---------- DATA PROVIDED ----------

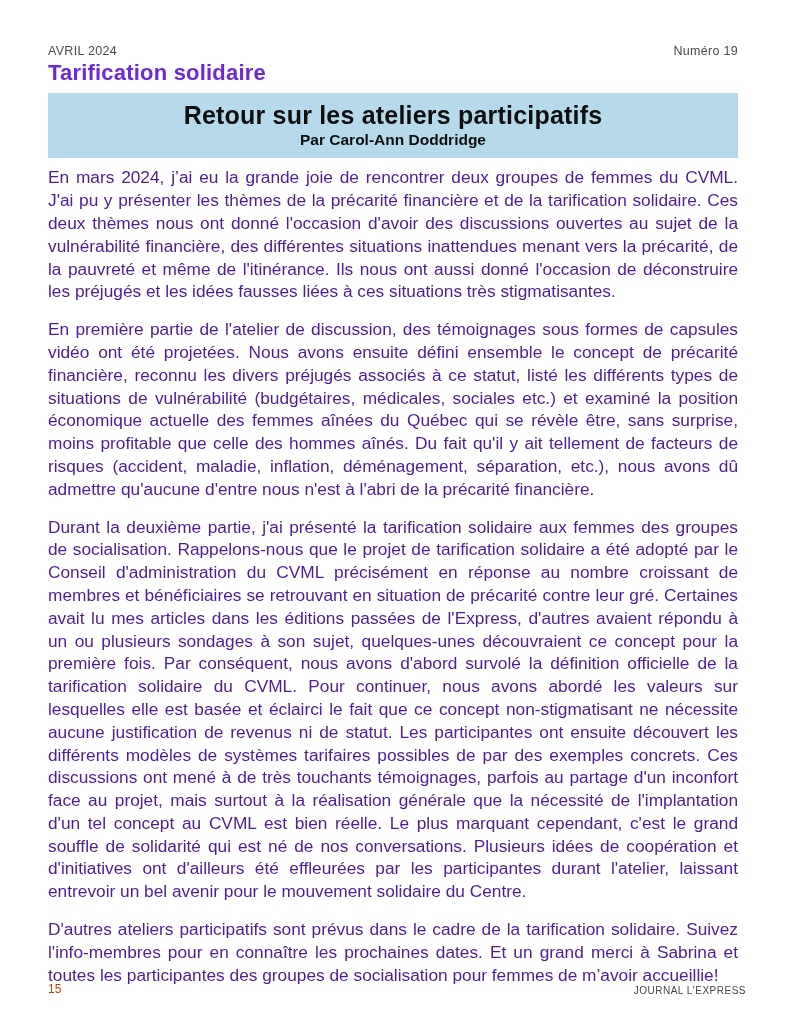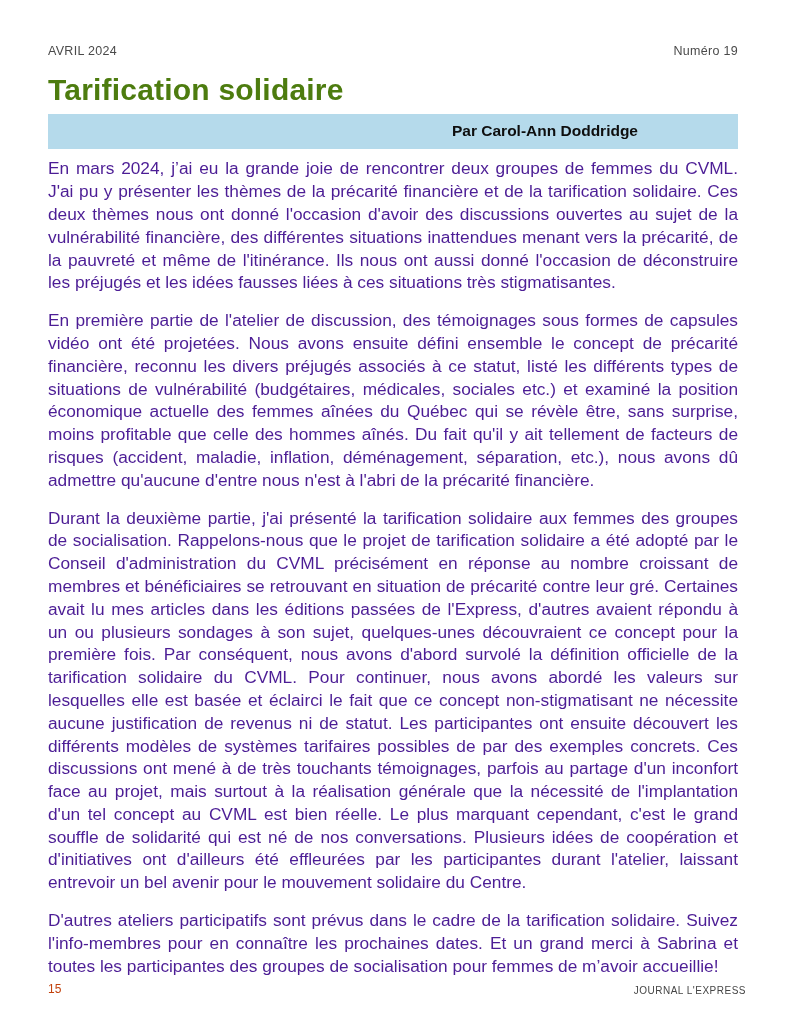"Tarification solidaire" .page-title { color: #4d7c0f -> #6d28d9; font-size: 30px -> 22px; margin-top: 15px -> 2px }
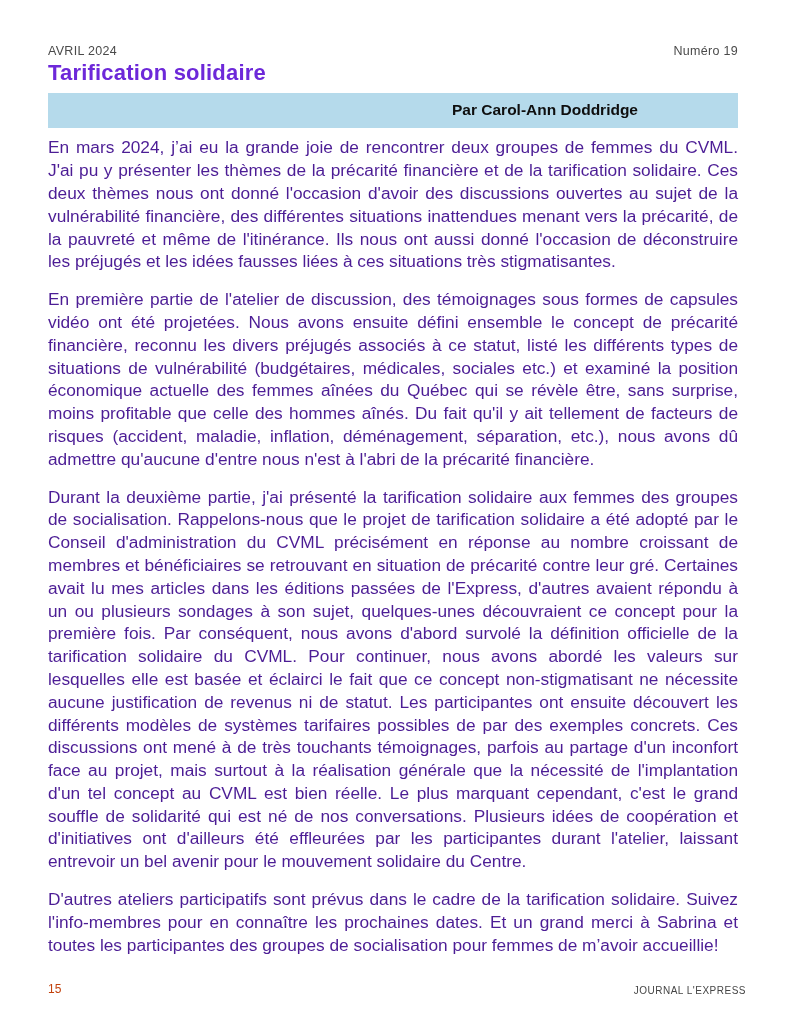"Retour sur les ateliers participatifs" div.banner-title { html: none -> <div>Retour sur les ateliers participatifs</div> }
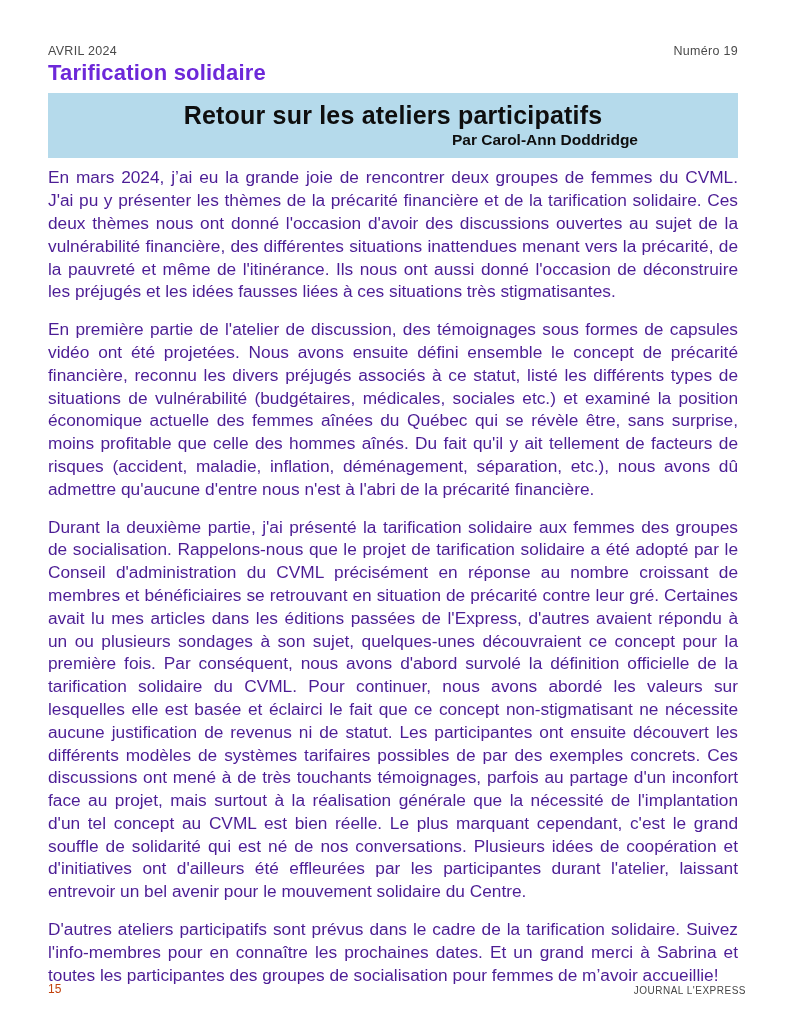"Par Carol-Ann Doddridge" .banner-byline { padding-right: 100px -> none; text-align: right -> center }
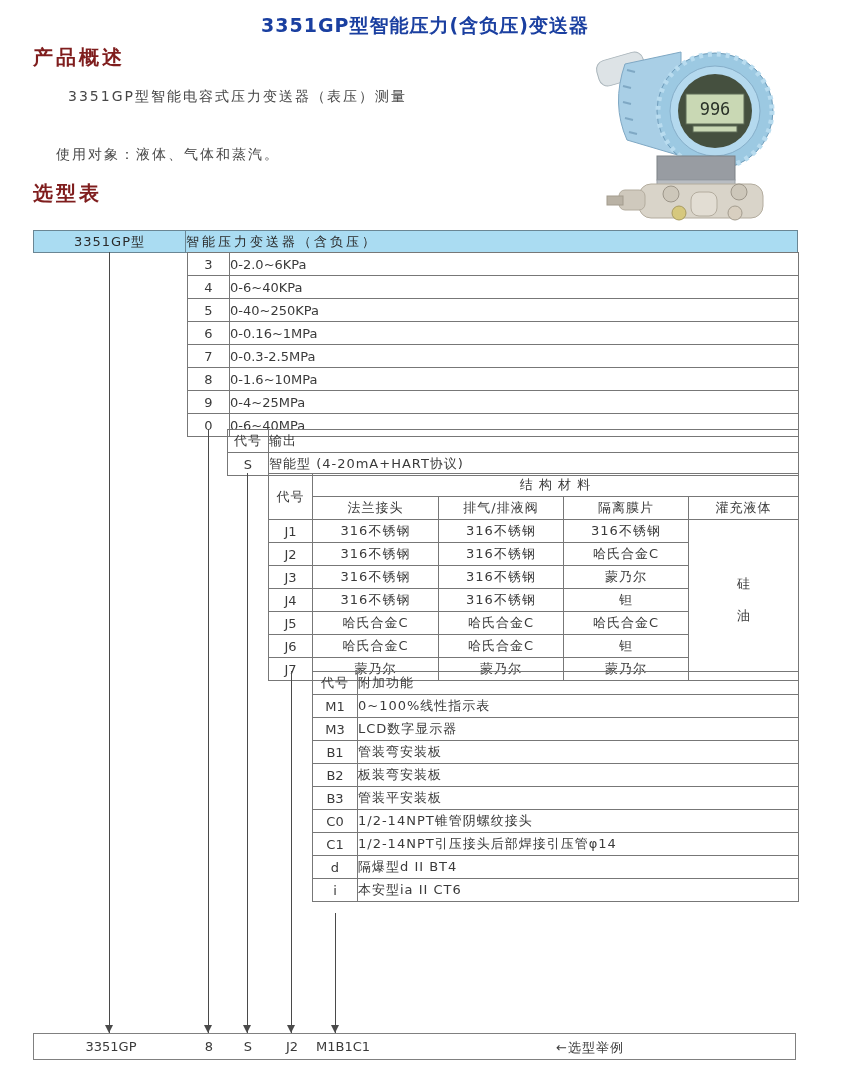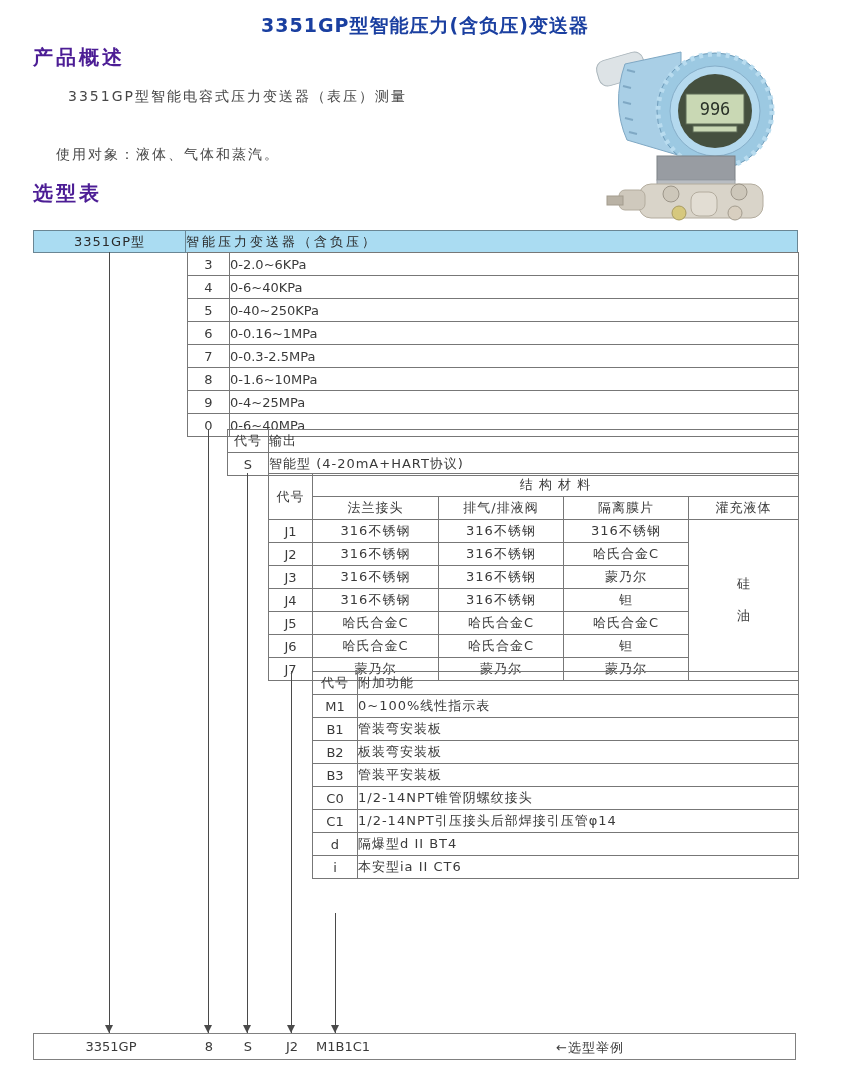"产品概述" .section-heading { color: #4c1d95 -> #7f1d1d }
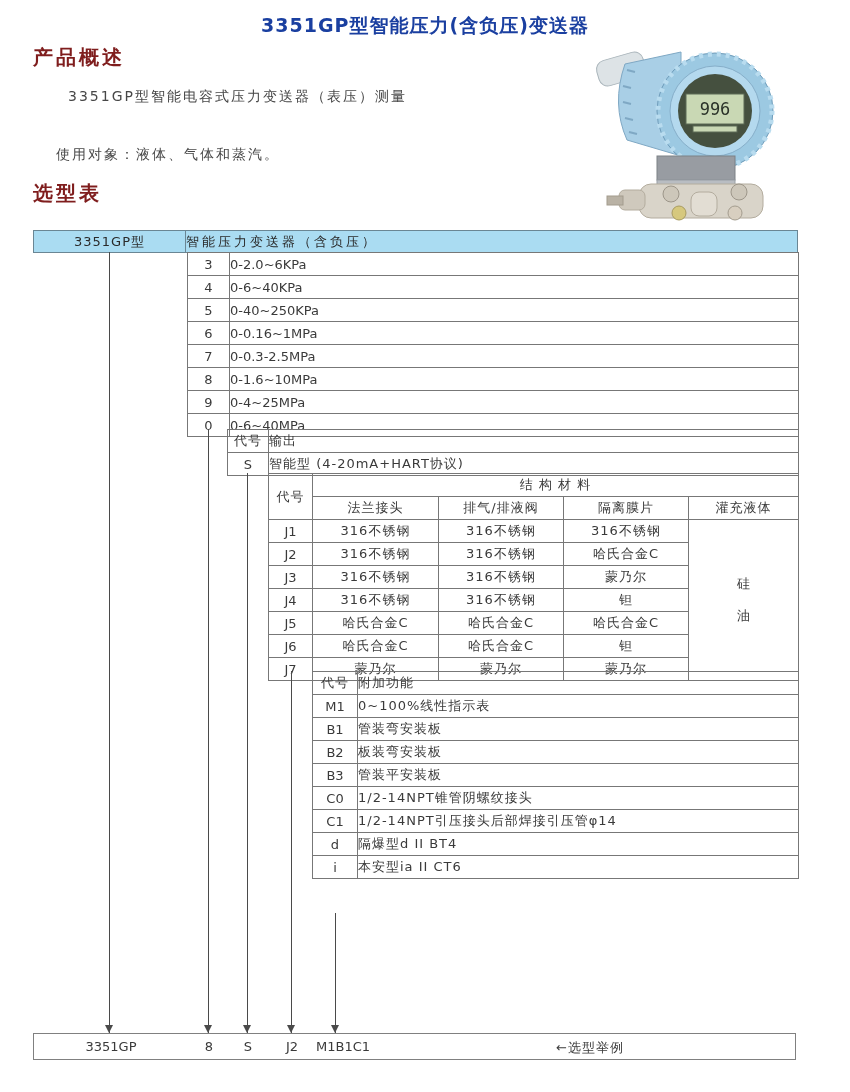"M3" tr { html: none -> <tr> <td>M3</td> <td>LCD数字显示器</td> </tr> }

----------

### WHAT TO WORK ON
What is needed is every record above printed exactly, with no pictures.

### SOLUTION TO THE PROBLEM
"Tarification solidaire" .page-title { color: #4d7c0f -> #6d28d9; font-size: 30px -> 22px; margin-top: 15px -> 2px }
"Retour sur les ateliers participatifs" div.banner-title { html: none -> <div>Retour sur les ateliers participatifs</div> }
"Par Carol-Ann Doddridge" .banner-byline { padding-right: 100px -> none; text-align: right -> center }
"产品概述" .section-heading { color: #4c1d95 -> #7f1d1d }
"M3" tr { html: none -> <tr> <td>M3</td> <td>LCD数字显示器</td> </tr> }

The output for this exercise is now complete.